また、地方税などに関してはそれぞれの地方自治体などによっても納税の方法が異なるが、一般的には「Yahoo!公金支払い」などのサイトを経由し支払い手続きを行う。地方税に関しては、事前に住民票のある地方自治体の公式サイトなどで支払い方法を確認しておくことをおすすめする。
いきなりコンビニや金融機関に来店し、クレジットカードでの決算はできないので注意しよう。
クレジットカード払いの手続きは毎回自動引き落としではない
ここまで説明した通り、国税や地方税の中でクレジットカード支払いが可能なものに関しては、ネット上での手続きが必要だ。
しかし一度ネット上で支払い手続きを行なったからといって、翌月(または翌年)以降も自動的にクレジットカード決済が行われることは基本的にない。
クレジットカードでの納税は、支払いを行うたびにネット支払い手続きを毎回行う必要がある。
「一度手続きを行なったから、次回以降は自動引き落としになるだろう。」と考える人もいるが、納税遅延の原因になってしまうのでしっかり把握しておこう。
ただし、地方税の支払いができる「Yahoo!公金払い」の中には継続的な支払いができる税目も存在する。自分がクレジットカード決済を行いたい地方税が継続支払い可能かどうかは、事前にチェックしておくとよいだろう。
注意点1 手数料が発生する
今まで現金で税金の支払いを行なっていた人が、クレジットカード決済に切り替える理由の1つにクレジットカードのポイント還元がある。
現在多くのクレジットカードには、0.5%~1%以上のポイント還元サービスがあり、クレジットカード決済を行うことで実質ポイント割引が受けられるようになっているのだ。

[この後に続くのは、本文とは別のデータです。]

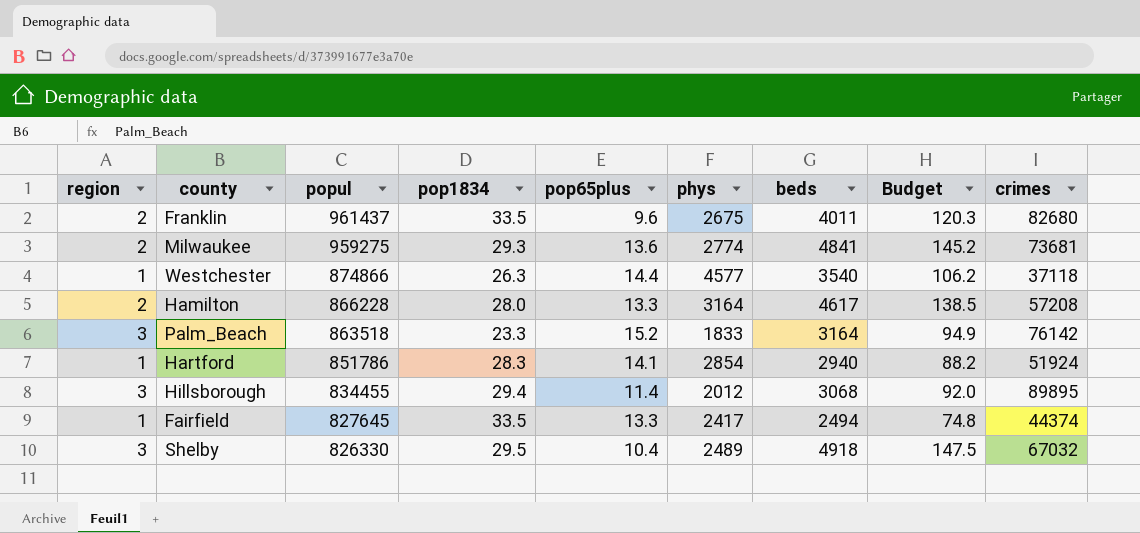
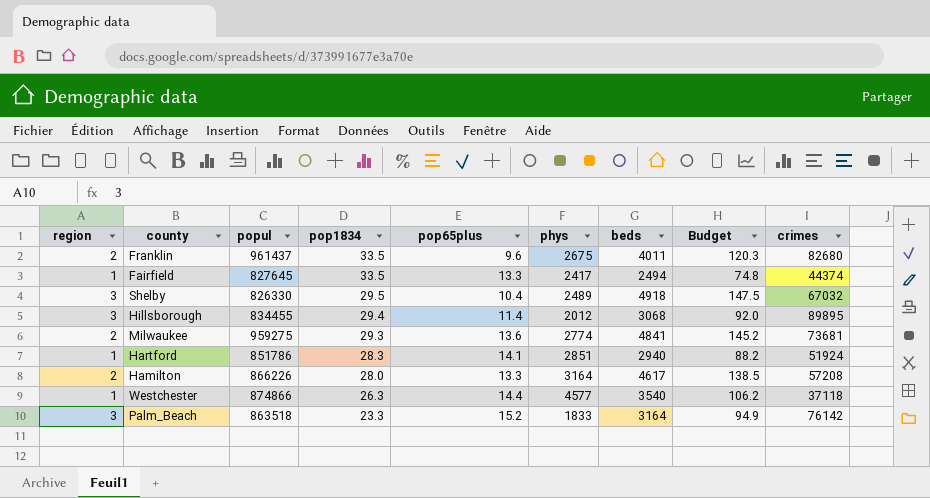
row order: popul descending -> pop1834 descending
Hartford | phys: 2854 -> 2851
Hamilton | popul: 866228 -> 866226

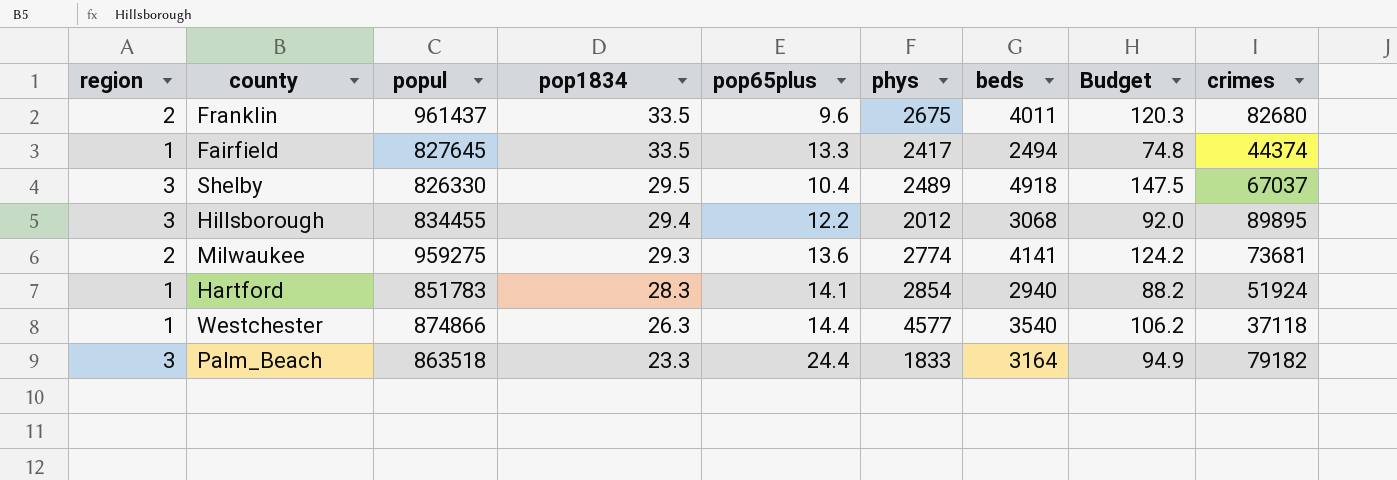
row Hamilton: 2 | 866226 | 28.0 | 13.3 | 3164 | 4617 | 138.5 | 57208 -> none
Shelby | crimes: 67032 -> 67037
Hillsborough | pop65plus: 11.4 -> 12.2
Milwaukee | beds: 4841 -> 4141
Milwaukee | Budget: 145.2 -> 124.2
Hartford | popul: 851786 -> 851783
Hartford | phys: 2851 -> 2854
Palm_Beach | pop65plus: 15.2 -> 24.4
Palm_Beach | crimes: 76142 -> 79182

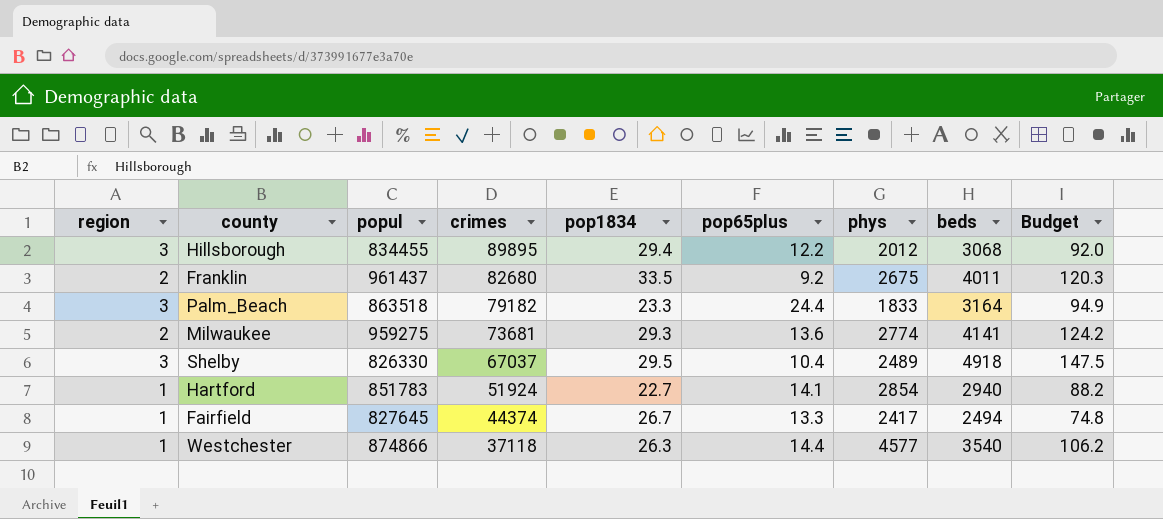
row order: pop1834 descending -> crimes descending
column crimes | position: 9 -> 4
Franklin | pop65plus: 9.6 -> 9.2
Hartford | pop1834: 28.3 -> 22.7
Fairfield | pop1834: 33.5 -> 26.7

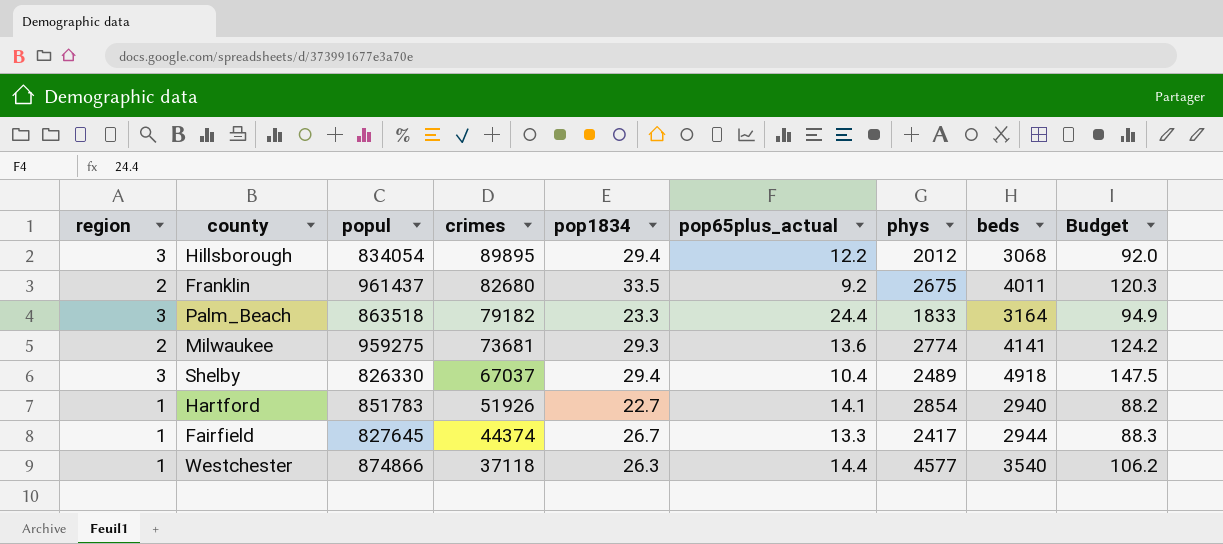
column name: pop65plus -> pop65plus_actual
Hillsborough | popul: 834455 -> 834054
Shelby | pop1834: 29.5 -> 29.4
Hartford | crimes: 51924 -> 51926
Fairfield | beds: 2494 -> 2944
Fairfield | Budget: 74.8 -> 88.3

たとえば1万円分の税金をポイント還元率1%のクレジットカードで支払えば、100円分のポイントが還元される。
しかしクレジットカードでの税金支払いには手数料が発生するため、手数料を考慮しないとポイント付与があっても逆に多く支払う危険性がある。
国税の場合は納付税率に応じて以下のように手数料が必要になる。
- 税額1円~10,000円……手数料82円
- 税額10,001円~20,000円……手数料164円
- 税額20,001円~30,000円 ……手数料246円
- 税金30,001円~40,000円……手数料328円
- 税金40,001円~50,000円……手数料410円
以降1万円を超えるごとに手数料に82円が加算される たとえば、基本ポイント還元率が1%である楽天カードを利用して10,001円の税金支払いを行なった場合、100円分のポイントが付与されることになる。
これに対して手数料は164円かかってしまうため、「ポイント分100円ー手数料164円=マイナス164円」となり64円分現金払いより多めに支払わなくてはならない。
また中には、クレジットカードのポイント還元サービス自体はあるが、税金支払いの場合にはポイント還元がないクレジットカードも存在する。
クレジットカード納税を行う場合には、利用するクレジットカードが税金支払いでポイント還元をしているのか、またその還元率、さらに税金支払いの手数料は事前に調べておこう。注意点2 領収書が発行されない
クレジットカードで税金を納めた場合、領収書は発行されない。また一度クレジットカード決済で納めた税金に関しては取り消すことができないので、一度クレジットカード決済をすると領収書を発行することが不可能になる。
そのため領収書が必要になるものを納税する場合には、必ず現金に納付書を添えて金融機関や税務署などの窓口にて支払わなければならない。
また、クレジットカードで決済を行なっても納税したという事実がすぐに反映されるわけではない。国税では、クレジットカード支払い時から納税証明書が発行できるようになるまでに3週間程度の時間を有する場合もある。「領収書がなくても納税証明書があれば大丈夫」と考えている人でも、すぐに証明書が必要な場合には現金で納税したほうがよいだろう。